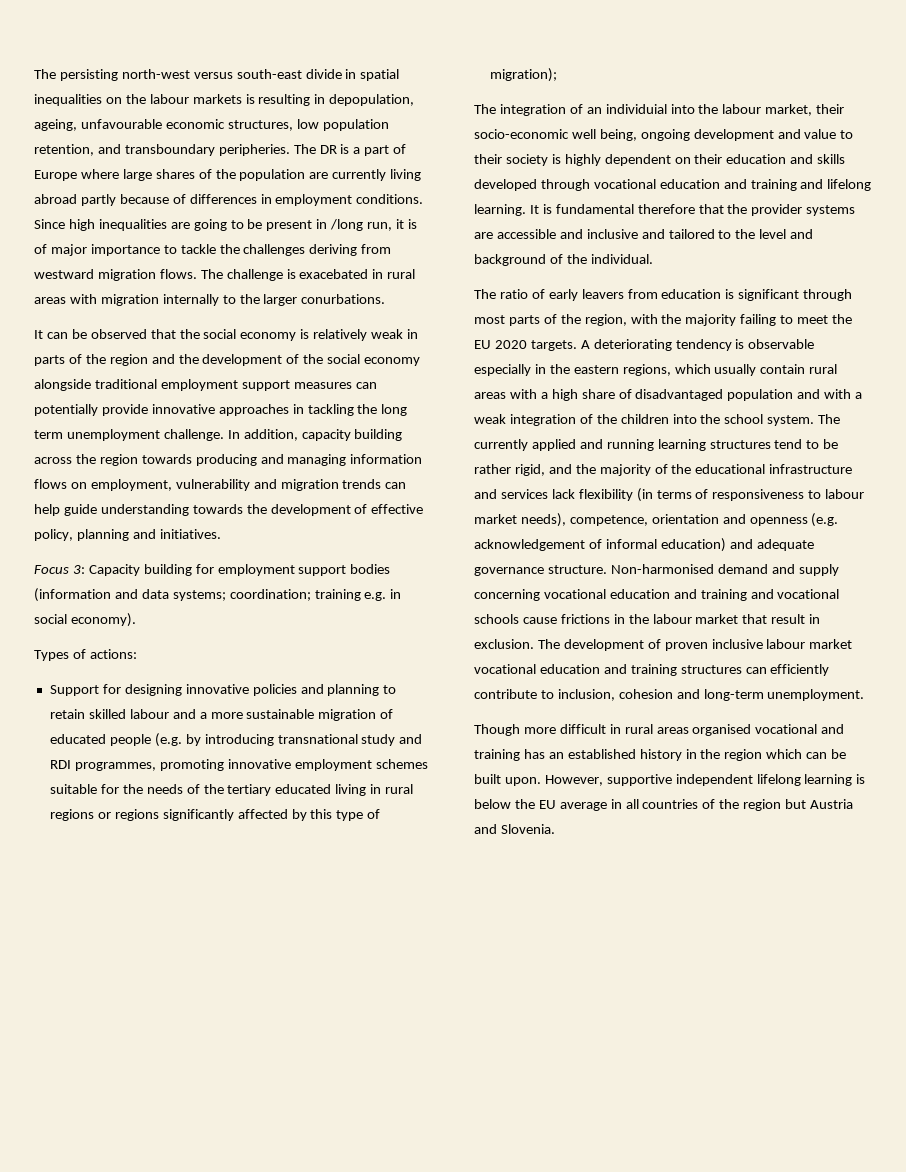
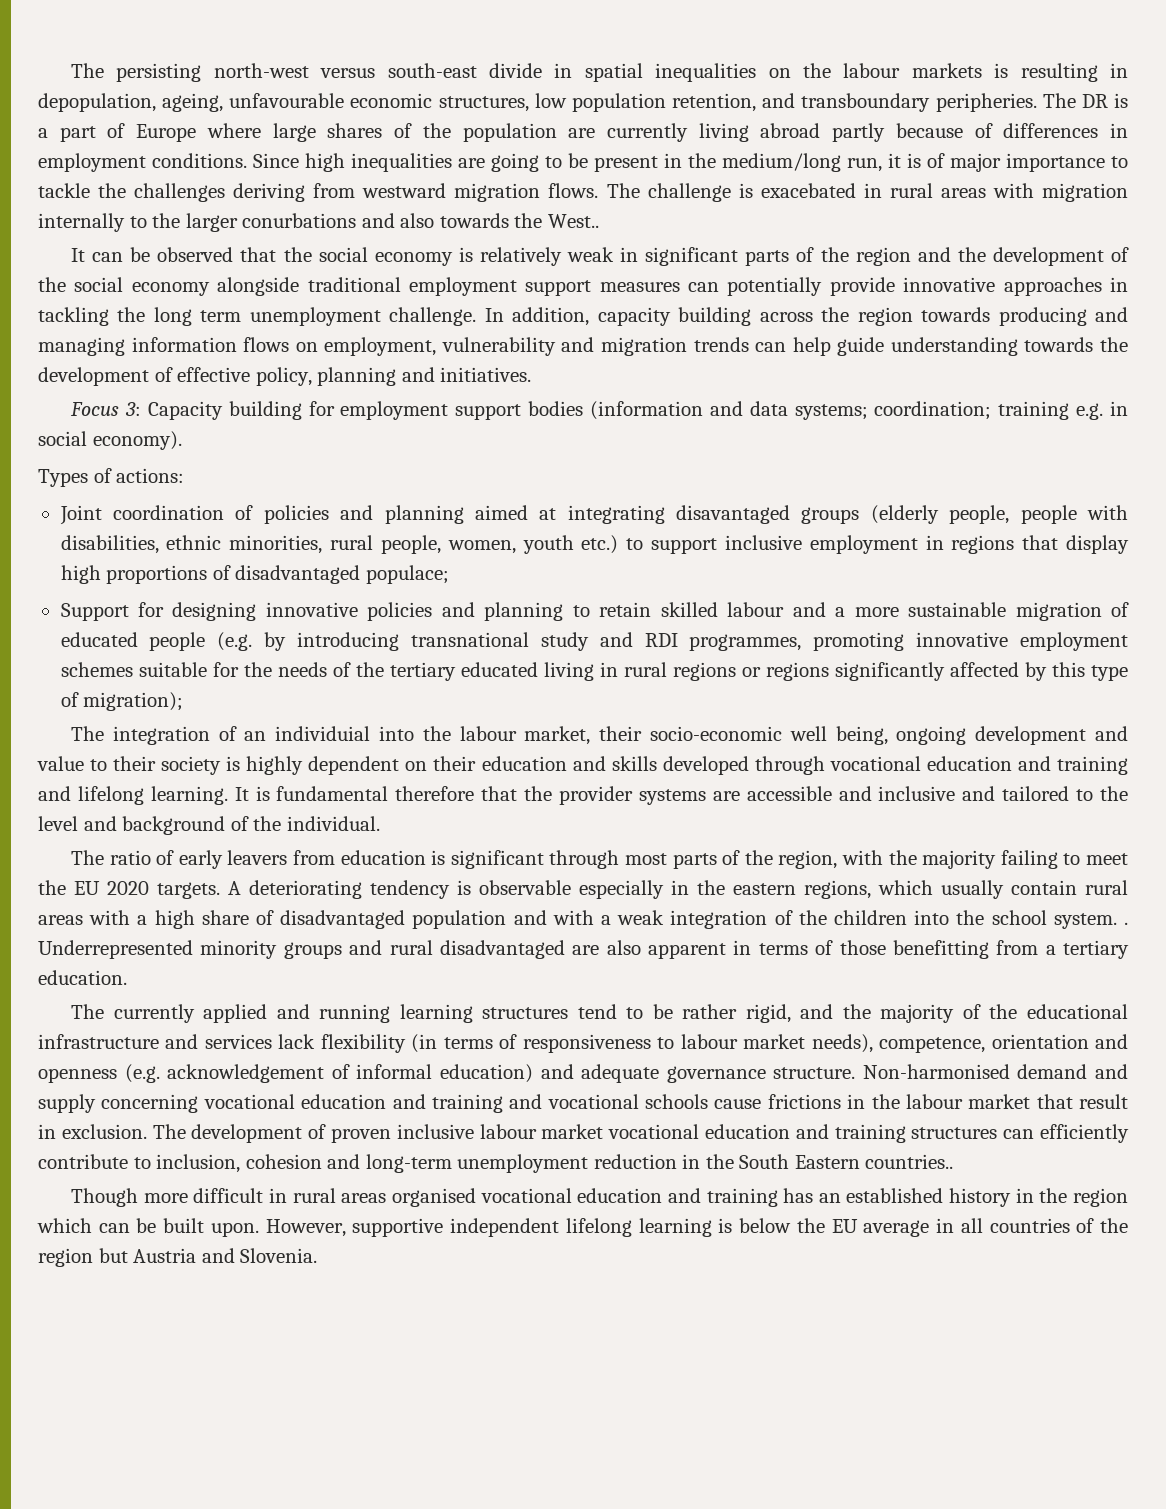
- Since high inequalities are going to be present in /long run, it is of major importance to tackle the challenges deriving from westward migration flows.
+ Since high inequalities are going to be present in the medium/long run, it is of major importance to tackle the challenges deriving from westward migration flows.
- The challenge is exacebated in rural areas with migration internally to the larger conurbations.
+ The challenge is exacebated in rural areas with migration internally to the larger conurbations and also towards the West..
- It can be observed that the social economy is relatively weak in parts of the region and the development of the social economy alongside traditional employment support measures can potentially provide innovative approaches in tackling the long term unemployment challenge.
+ It can be observed that the social economy is relatively weak in significant parts of the region and the development of the social economy alongside traditional employment support measures can potentially provide innovative approaches in tackling the long term unemployment challenge.
+ Joint coordination of policies and planning aimed at integrating disavantaged groups (elderly people, people with disabilities, ethnic minorities, rural people, women, youth etc.) to support inclusive employment in regions that display high proportions of disadvantaged populace;
- A deteriorating tendency is observable especially in the eastern regions, which usually contain rural areas with a high share of disadvantaged population and with a weak integration of the children into the school system. The currently applied and running learning structures tend to be rather rigid, and the majority of the educational infrastructure and services lack flexibility (in terms of responsiveness to labour market needs), competence, orientation and openness (e.g. acknowledgement of informal education) and adequate governance structure.
+ A deteriorating tendency is observable especially in the eastern regions, which usually contain rural areas with a high share of disadvantaged population and with a weak integration of the children into the school system. . Underrepresented minority groups and rural disadvantaged are also apparent in terms of those benefitting from a tertiary education.
+ The currently applied and running learning structures tend to be rather rigid, and the majority of the educational infrastructure and services lack flexibility (in terms of responsiveness to labour market needs), competence, orientation and openness (e.g. acknowledgement of informal education) and adequate governance structure.
- The development of proven inclusive labour market vocational education and training structures can efficiently contribute to inclusion, cohesion and long-term unemployment.
+ The development of proven inclusive labour market vocational education and training structures can efficiently contribute to inclusion, cohesion and long-term unemployment reduction in the South Eastern countries..
- Though more difficult in rural areas organised vocational and training has an established history in the region which can be built upon.
+ Though more difficult in rural areas organised vocational education and training has an established history in the region which can be built upon.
═══
__Work to complete__
Only the text of the records belongs in your answer, copied exactly as it appears above.

__Answer to the problem__
- Since high inequalities are going to be present in /long run, it is of major importance to tackle the challenges deriving from westward migration flows.
+ Since high inequalities are going to be present in the medium/long run, it is of major importance to tackle the challenges deriving from westward migration flows.
- The challenge is exacebated in rural areas with migration internally to the larger conurbations.
+ The challenge is exacebated in rural areas with migration internally to the larger conurbations and also towards the West..
- It can be observed that the social economy is relatively weak in parts of the region and the development of the social economy alongside traditional employment support measures can potentially provide innovative approaches in tackling the long term unemployment challenge.
+ It can be observed that the social economy is relatively weak in significant parts of the region and the development of the social economy alongside traditional employment support measures can potentially provide innovative approaches in tackling the long term unemployment challenge.
+ Joint coordination of policies and planning aimed at integrating disavantaged groups (elderly people, people with disabilities, ethnic minorities, rural people, women, youth etc.) to support inclusive employment in regions that display high proportions of disadvantaged populace;
- A deteriorating tendency is observable especially in the eastern regions, which usually contain rural areas with a high share of disadvantaged population and with a weak integration of the children into the school system. The currently applied and running learning structures tend to be rather rigid, and the majority of the educational infrastructure and services lack flexibility (in terms of responsiveness to labour market needs), competence, orientation and openness (e.g. acknowledgement of informal education) and adequate governance structure.
+ A deteriorating tendency is observable especially in the eastern regions, which usually contain rural areas with a high share of disadvantaged population and with a weak integration of the children into the school system. . Underrepresented minority groups and rural disadvantaged are also apparent in terms of those benefitting from a tertiary education.
+ The currently applied and running learning structures tend to be rather rigid, and the majority of the educational infrastructure and services lack flexibility (in terms of responsiveness to labour market needs), competence, orientation and openness (e.g. acknowledgement of informal education) and adequate governance structure.
- The development of proven inclusive labour market vocational education and training structures can efficiently contribute to inclusion, cohesion and long-term unemployment.
+ The development of proven inclusive labour market vocational education and training structures can efficiently contribute to inclusion, cohesion and long-term unemployment reduction in the South Eastern countries..
- Though more difficult in rural areas organised vocational and training has an established history in the region which can be built upon.
+ Though more difficult in rural areas organised vocational education and training has an established history in the region which can be built upon.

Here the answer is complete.